Cette critique s'étendit rapidement au mouvement ouvrier. Les syndicats du secteur public en devinrent largement la cible. Les gouvernements les présentèrent comme des obstructionnistes, lents à changer, et insistèrent sur le fait que leurs demandes de sécurité d'emploi et de salaires sûrs étaient une preuve de leur égoïsme en période de crise économique. Les gouvernements fédéral et provinciaux lancèrent des campagnes énergiques contre les syndicats représentant leurs propres employés. Des lois réprimant les droits acquis à la table de négociation, et même, dans certains cas, les suspendant complètement, furent adoptées.
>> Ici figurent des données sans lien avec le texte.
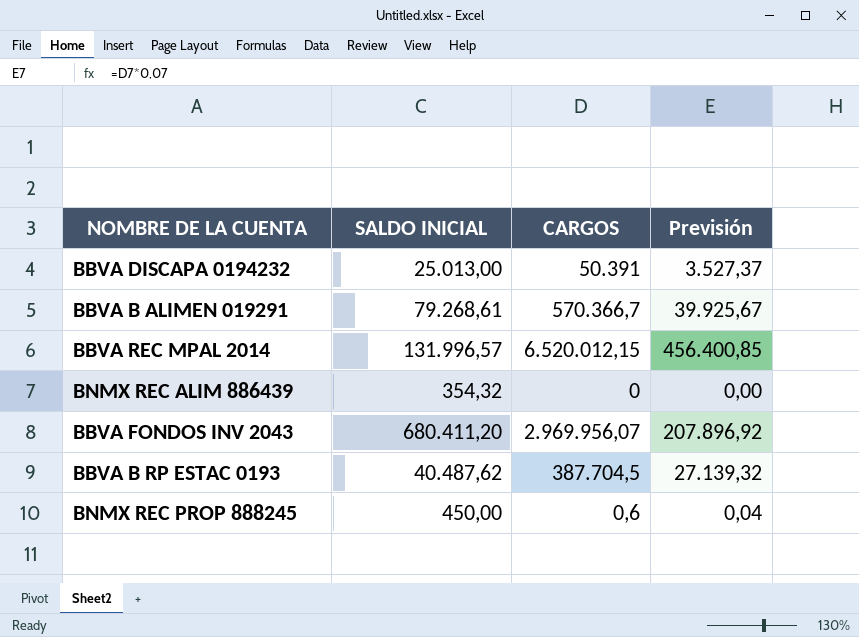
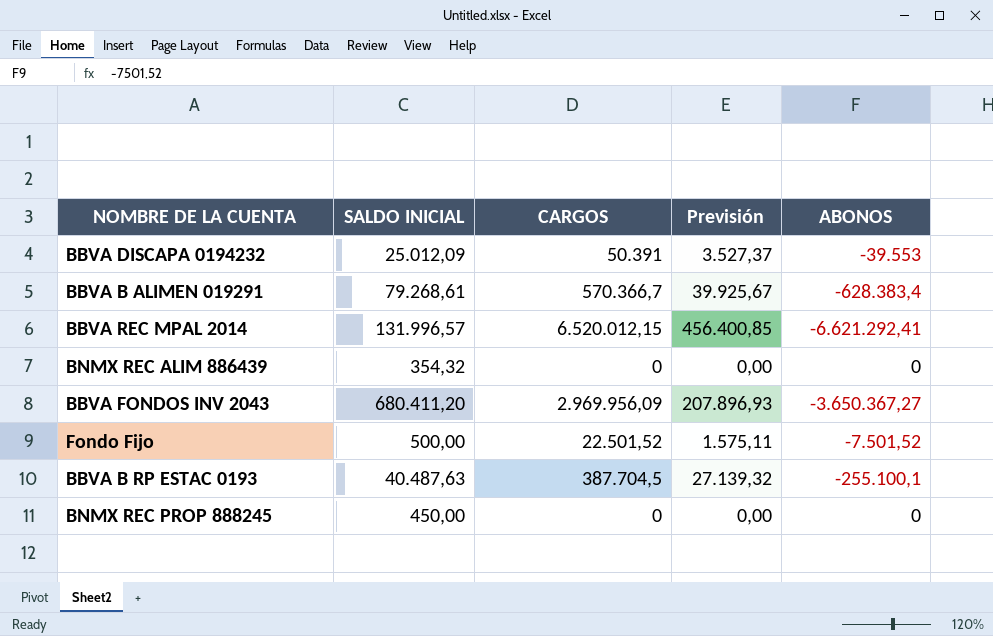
column ABONOS | position: none -> 5
BBVA DISCAPA 0194232 | SALDO INICIAL: 25.013,00 -> 25.012,09
BBVA FONDOS INV 2043 | CARGOS: 2.969.956,07 -> 2.969.956,09
BBVA FONDOS INV 2043 | Previsión: 207.896,92 -> 207.896,93
row Fondo Fijo: none -> 500,00 | 22.501,52 | 1.575,11 | -7.501,52
BBVA B RP ESTAC 0193 | SALDO INICIAL: 40.487,62 -> 40.487,63
BNMX REC PROP 888245 | CARGOS: 0,6 -> 0
BNMX REC PROP 888245 | Previsión: 0,04 -> 0,00

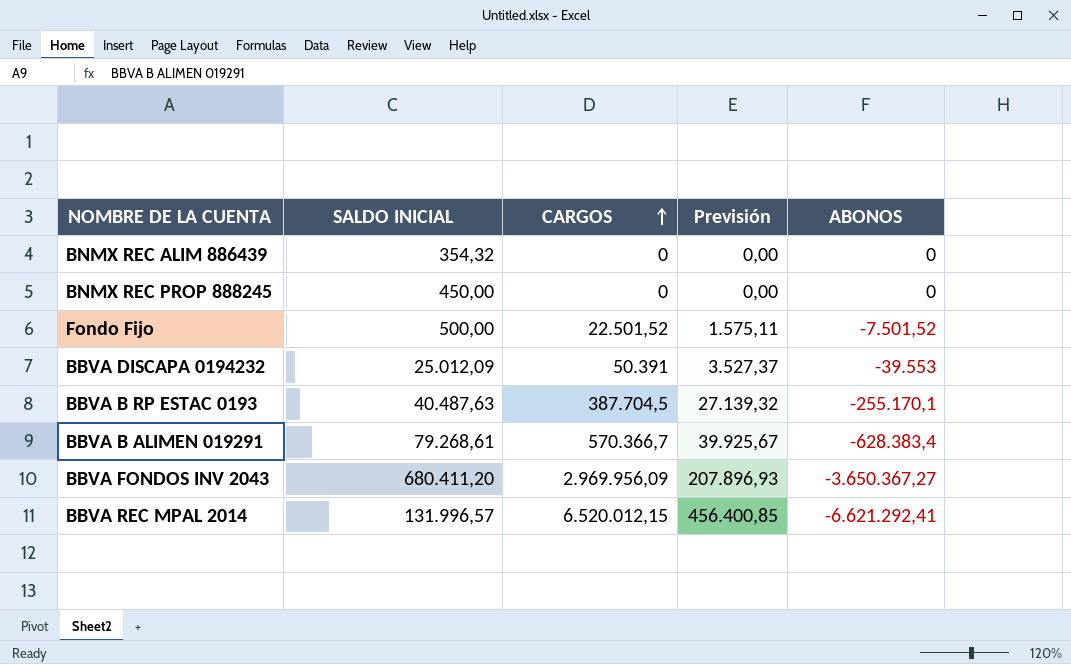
row order: none -> CARGOS ascending
BBVA B RP ESTAC 0193 | ABONOS: -255.100,1 -> -255.170,1

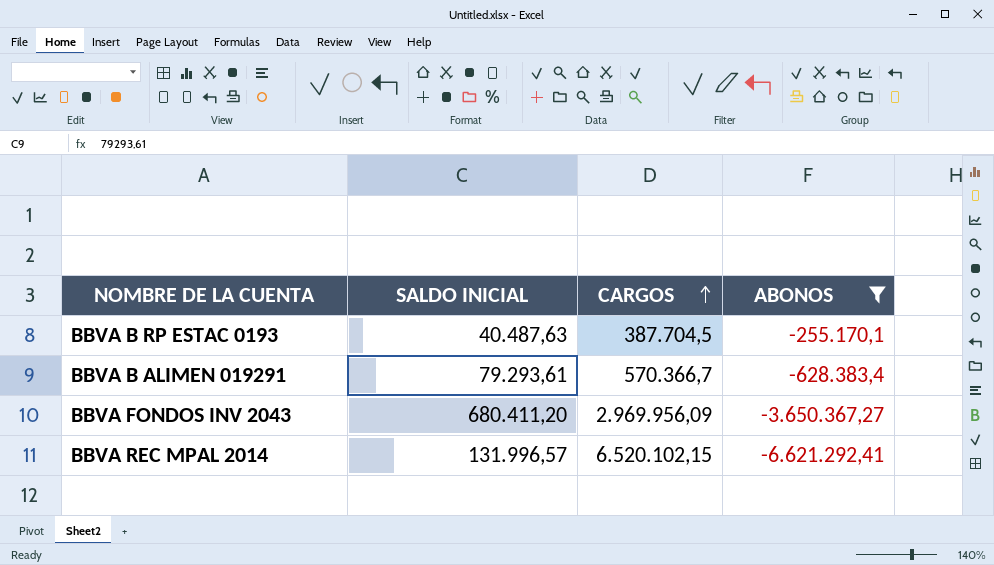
filter: none -> ABONOS <= -255.170,1
column Previsión | formula: [CARGOS] * 0,07 -> none
BBVA B ALIMEN 019291 | SALDO INICIAL: 79.268,61 -> 79.293,61
BBVA REC MPAL 2014 | CARGOS: 6.520.012,15 -> 6.520.102,15

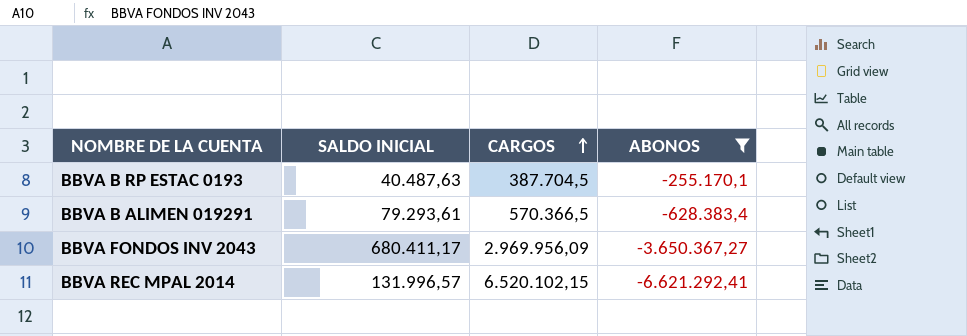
BBVA B ALIMEN 019291 | CARGOS: 570.366,7 -> 570.366,5
BBVA FONDOS INV 2043 | SALDO INICIAL: 680.411,20 -> 680.411,17

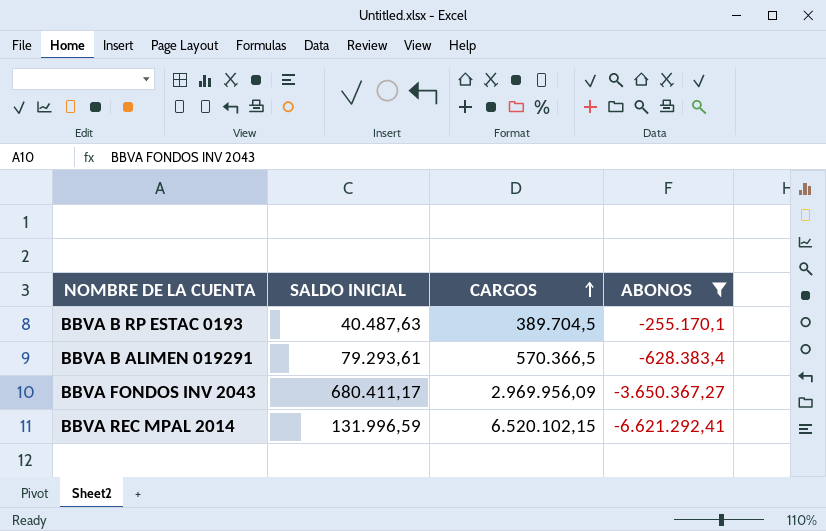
BBVA B RP ESTAC 0193 | CARGOS: 387.704,5 -> 389.704,5
BBVA REC MPAL 2014 | SALDO INICIAL: 131.996,57 -> 131.996,59

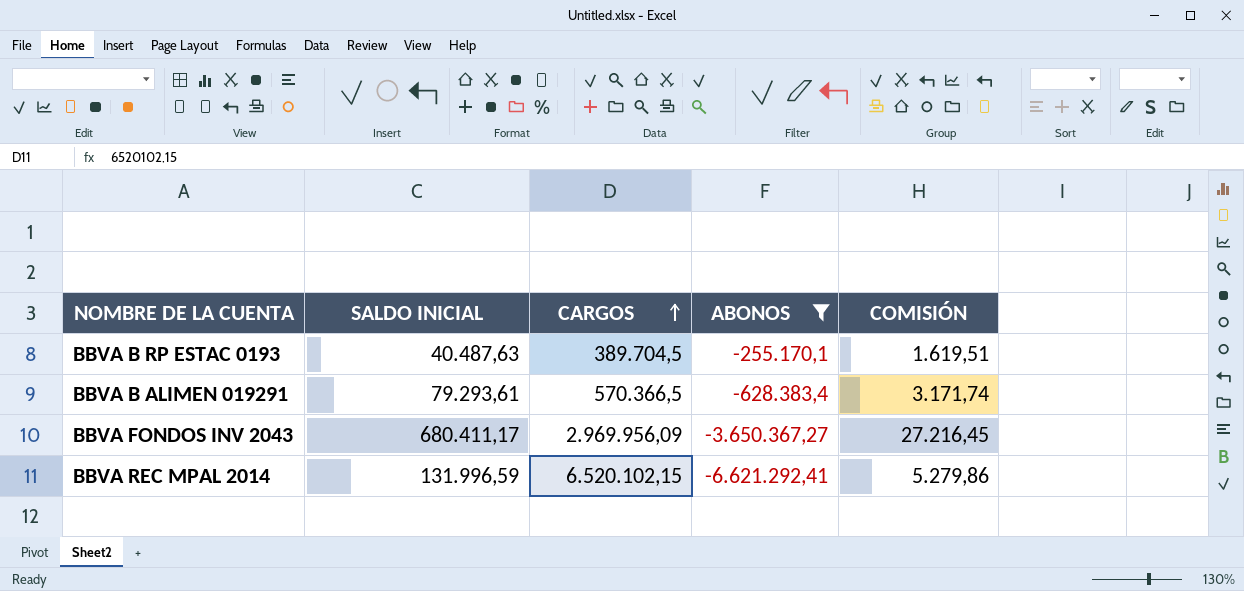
column COMISIÓN | formula: none -> [SALDO INICIAL] * 0,04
Les employés du secteur public eurent à subir, sur une vaste échelle, le contrôle gouvernemental de leurs salaires et de leurs avantages sociaux. De nombreux postes furent abolis et d'autres offerts à contrat à des employés non syndiqués, à des salaires moins élevés et n'offrant que peu d'avantages sociaux.
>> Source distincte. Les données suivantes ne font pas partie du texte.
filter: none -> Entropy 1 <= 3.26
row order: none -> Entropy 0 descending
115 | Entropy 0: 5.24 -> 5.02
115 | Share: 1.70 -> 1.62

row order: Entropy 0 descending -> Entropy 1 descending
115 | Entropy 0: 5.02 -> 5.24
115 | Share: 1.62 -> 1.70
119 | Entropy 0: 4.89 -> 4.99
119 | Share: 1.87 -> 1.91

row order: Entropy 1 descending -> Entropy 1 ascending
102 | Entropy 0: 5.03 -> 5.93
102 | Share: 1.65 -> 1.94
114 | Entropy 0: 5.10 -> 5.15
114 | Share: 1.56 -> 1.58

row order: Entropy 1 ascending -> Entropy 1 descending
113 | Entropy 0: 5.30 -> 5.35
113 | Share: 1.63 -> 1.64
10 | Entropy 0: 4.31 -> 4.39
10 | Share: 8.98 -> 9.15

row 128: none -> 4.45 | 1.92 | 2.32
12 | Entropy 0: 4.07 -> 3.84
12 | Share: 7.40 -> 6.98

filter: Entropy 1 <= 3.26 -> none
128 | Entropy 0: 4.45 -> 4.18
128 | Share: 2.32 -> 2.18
Les employeurs du secteur privé exercèrent des pressions pour inclure à leur tour un grand nombre de ces changements dans les négociations avec leurs employés. Ils demandèrent aux syndicats de faire des concessions sur le plan des salaires, des avantages sociaux et des règles de travail. La « souplesse » de l'effectif devint un enjeu majeur dans les relations patronales-syndicales. Les dirigeants d'entreprises réclamèrent le droit de ne pas tenir compte de la classification des emplois et des clauses d'ancienneté dans les contrats afin de pouvoir réduire les coûts de la main-d'œuvre et accroître la productivité. Inquiets des menaces de mise à pied et de « réduction des effectifs » - un autre terme clé des années 80 - les travailleurs se plièrent à ces demandes. La réduction des effectifs (la mise à pied des travailleurs et la réorganisation du travail, souvent à l'aide de la technologie, en vue d'accroître la productivité) représenta la perte permanente de milliers d'emplois de qualité dans le secteur manufacturier. La situation de l'emploi s'aggrava davantage lorsqu'à la réduction des effectifs vint s'ajouter la récession économique générale que l'on connut au début des années 80, ou la dépression encore beaucoup plus grave des années 90.
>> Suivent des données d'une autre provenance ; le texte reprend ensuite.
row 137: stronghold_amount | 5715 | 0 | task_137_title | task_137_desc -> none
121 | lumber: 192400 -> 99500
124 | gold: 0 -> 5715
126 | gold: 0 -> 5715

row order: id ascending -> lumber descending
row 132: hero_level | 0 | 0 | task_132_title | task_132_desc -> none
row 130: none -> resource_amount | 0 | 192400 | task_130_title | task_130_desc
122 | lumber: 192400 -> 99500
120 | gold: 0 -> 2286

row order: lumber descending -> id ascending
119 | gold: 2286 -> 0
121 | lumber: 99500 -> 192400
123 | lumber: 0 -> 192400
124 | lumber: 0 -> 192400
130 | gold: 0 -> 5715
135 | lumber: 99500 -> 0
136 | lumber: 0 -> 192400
L'inlassable pression exercée sur les syndicats par les gouvernements, les mass-média et les entreprises fit battre de l'aile au mouvement ouvrier. La réduction des effectifs et les autres mises à pied entraînèrent un déclin important des effectifs syndicaux dans les industries habituellement bien organisées de production de masse et d'utilisation des ressources. Rien qu'au sein des principales entreprises ferroviaires du Canada, des milliers de poste furent abolis. Aux États-Unis, un même scénario se produisit, réduisant à aussi peu que 11 p. 100 le nombre des salariés syndiqués. Le déclin ne fut pas aussi rapide au Canada, principalement en raison de l'organisation plus efficace du secteur public. Toutefois, il fut suffisamment abrupt pour qu'on entende les « spécialistes » prédire, dans les médias, l'effondrement total du mouvement ouvrier.

Le salariat mit son énergie au service de la politique électorale et fut récompensé dans les provinces. Le Nouveau Parti Démocratique (NPD) détint le pouvoir pendant un certain temps en Colombie-Britannique, en Saskatchewan, au Manitoba et en Ontario. Au Québec, les politiques sociales du gouvernement du Parti Québécois équivalurent à celles du NPD ailleurs. Dans l'ensemble, ces gouvernements affichèrent une sympathie à l'égard de la masse ouvrière. Des améliorations aux lois sur la santé et la sécurité augmentèrent la sécurité d'emploi des travailleurs, et d'autres mesures renforcèrent le pouvoir de marchandage des syndicats dans la négociation d'une première convention. À l'occasion, toutefois, de profonds différends mirent dos à dos le salariat et les gouvernements NPD au sujet des programmes de réduction du déficit, spécialement ceux touchant la santé et l'aide sociale.